ASSIGNED TASK
Only the pictures are to be left out; write out the rest of the data exactly.

Revision tracking records:
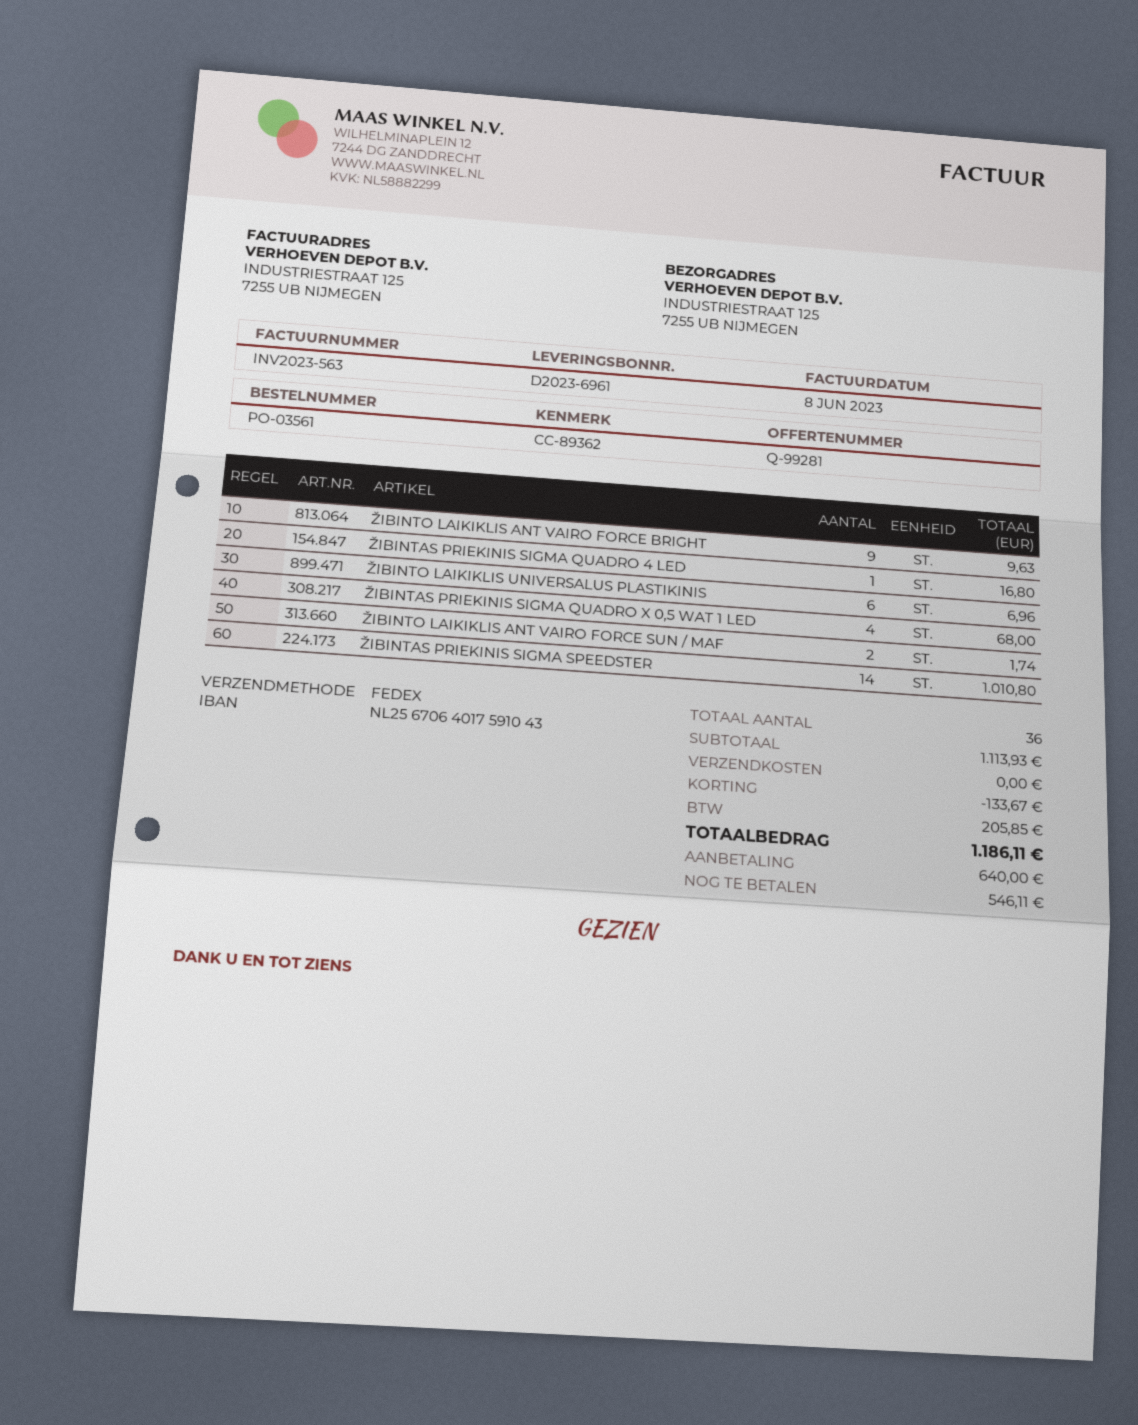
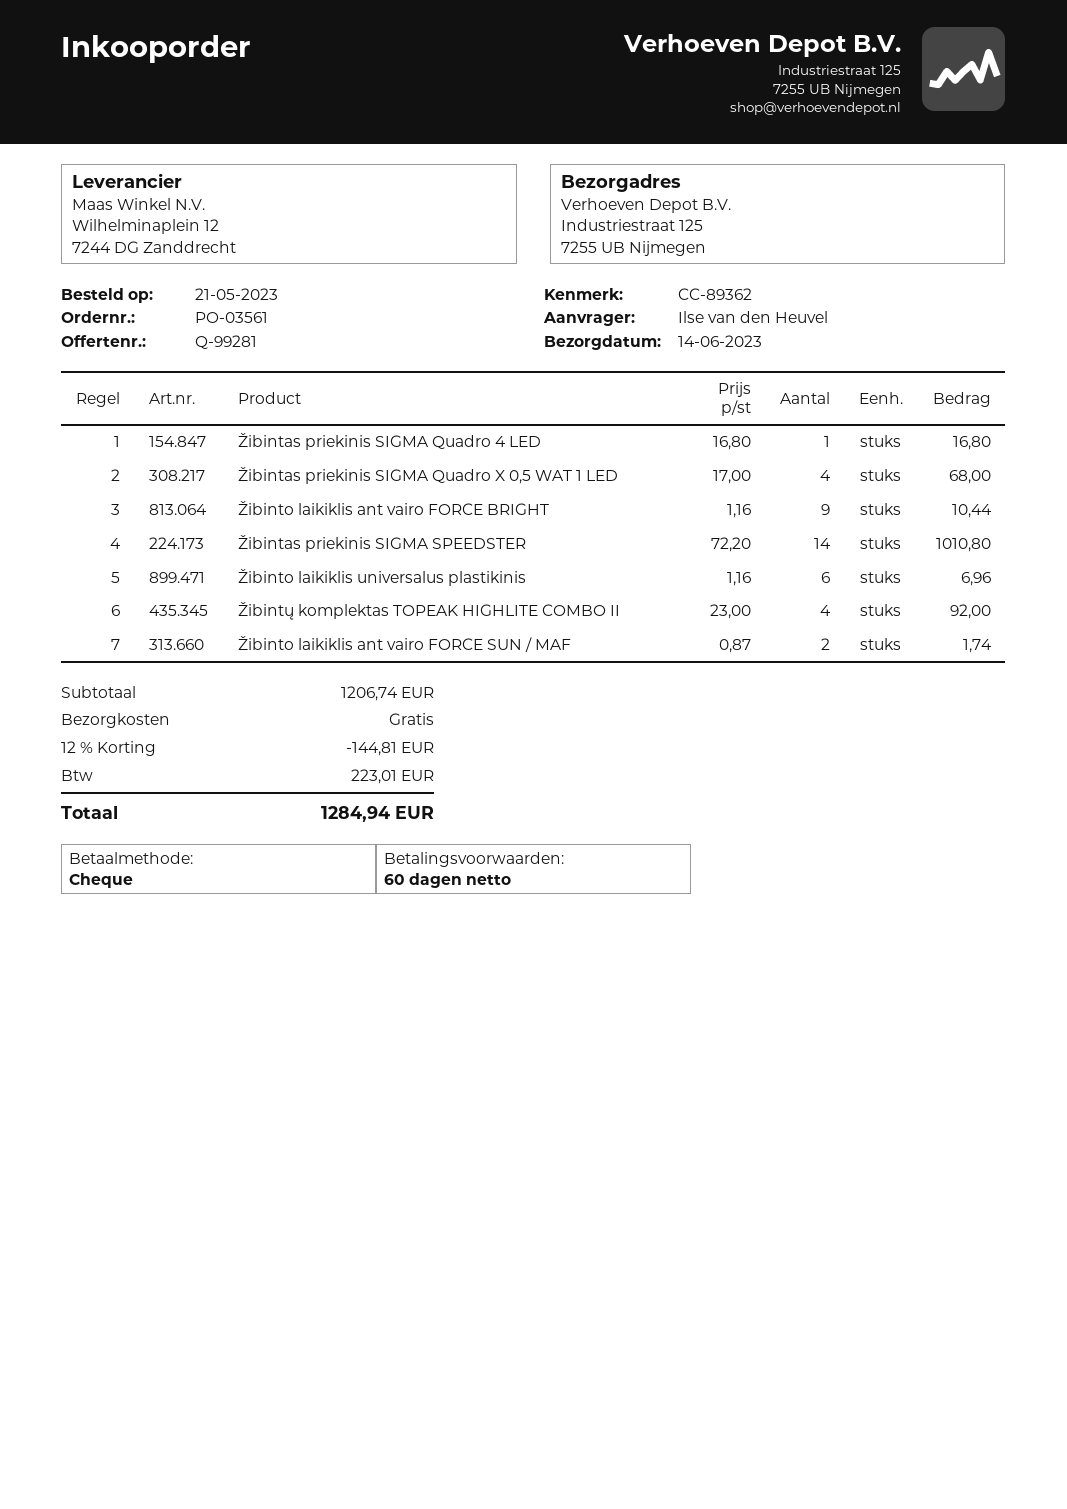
ŽIBINTO LAIKIKLIS ANT VAIRO FORCE BRIGHT: 9 for 9.63 -> 9 for 10.44
Žibintų komplektas TOPEAK HIGHLITE COMBO II: none -> 4 for 92.00
subtotal: 1113.93 -> 1206.74
discount: 133.67 -> 144.81
tax: 205.85 -> 223.01
total: 1186.11 -> 1284.94

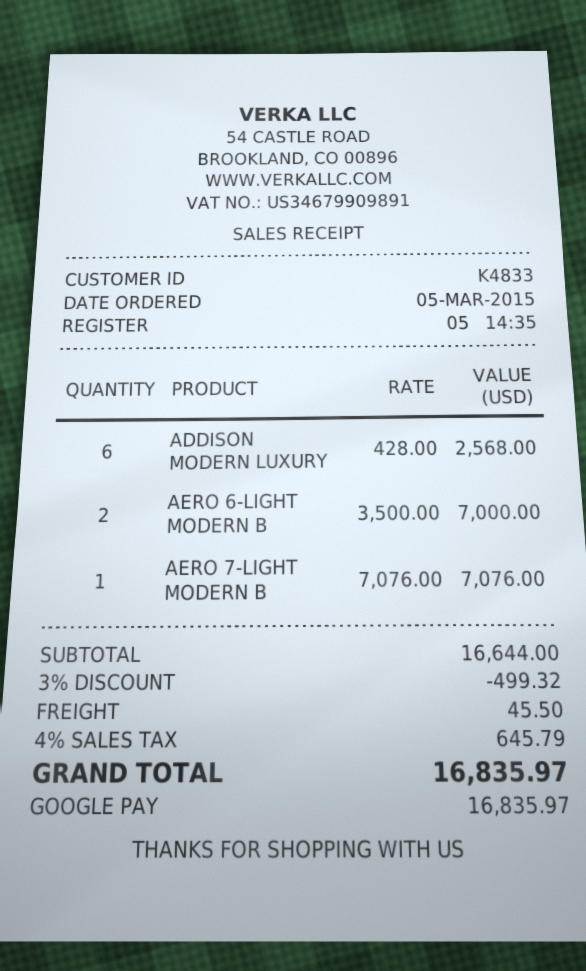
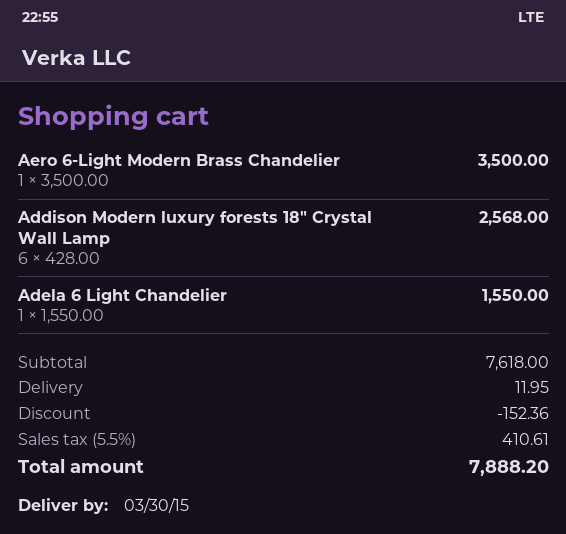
AERO 6-LIGHT MODERN B: 2 x 3500.00 = 7000.00 -> 1 x 3500.00 = 3500.00
AERO 7-LIGHT MODERN B: 1 x 7076.00 = 7076.00 -> none
Adela 6 Light Chandelier: none -> 1 x 1550.00 = 1550.00
subtotal: 16644.00 -> 7618.00
discount: 499.32 -> 152.36
shipping: 45.50 -> 11.95
tax: 4% = 645.79 -> 5.5% = 410.61
total: 16835.97 -> 7888.20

SOLUTION
ŽIBINTO LAIKIKLIS ANT VAIRO FORCE BRIGHT: 9 for 9.63 -> 9 for 10.44
Žibintų komplektas TOPEAK HIGHLITE COMBO II: none -> 4 for 92.00
subtotal: 1113.93 -> 1206.74
discount: 133.67 -> 144.81
tax: 205.85 -> 223.01
total: 1186.11 -> 1284.94

AERO 6-LIGHT MODERN B: 2 x 3500.00 = 7000.00 -> 1 x 3500.00 = 3500.00
AERO 7-LIGHT MODERN B: 1 x 7076.00 = 7076.00 -> none
Adela 6 Light Chandelier: none -> 1 x 1550.00 = 1550.00
subtotal: 16644.00 -> 7618.00
discount: 499.32 -> 152.36
shipping: 45.50 -> 11.95
tax: 4% = 645.79 -> 5.5% = 410.61
total: 16835.97 -> 7888.20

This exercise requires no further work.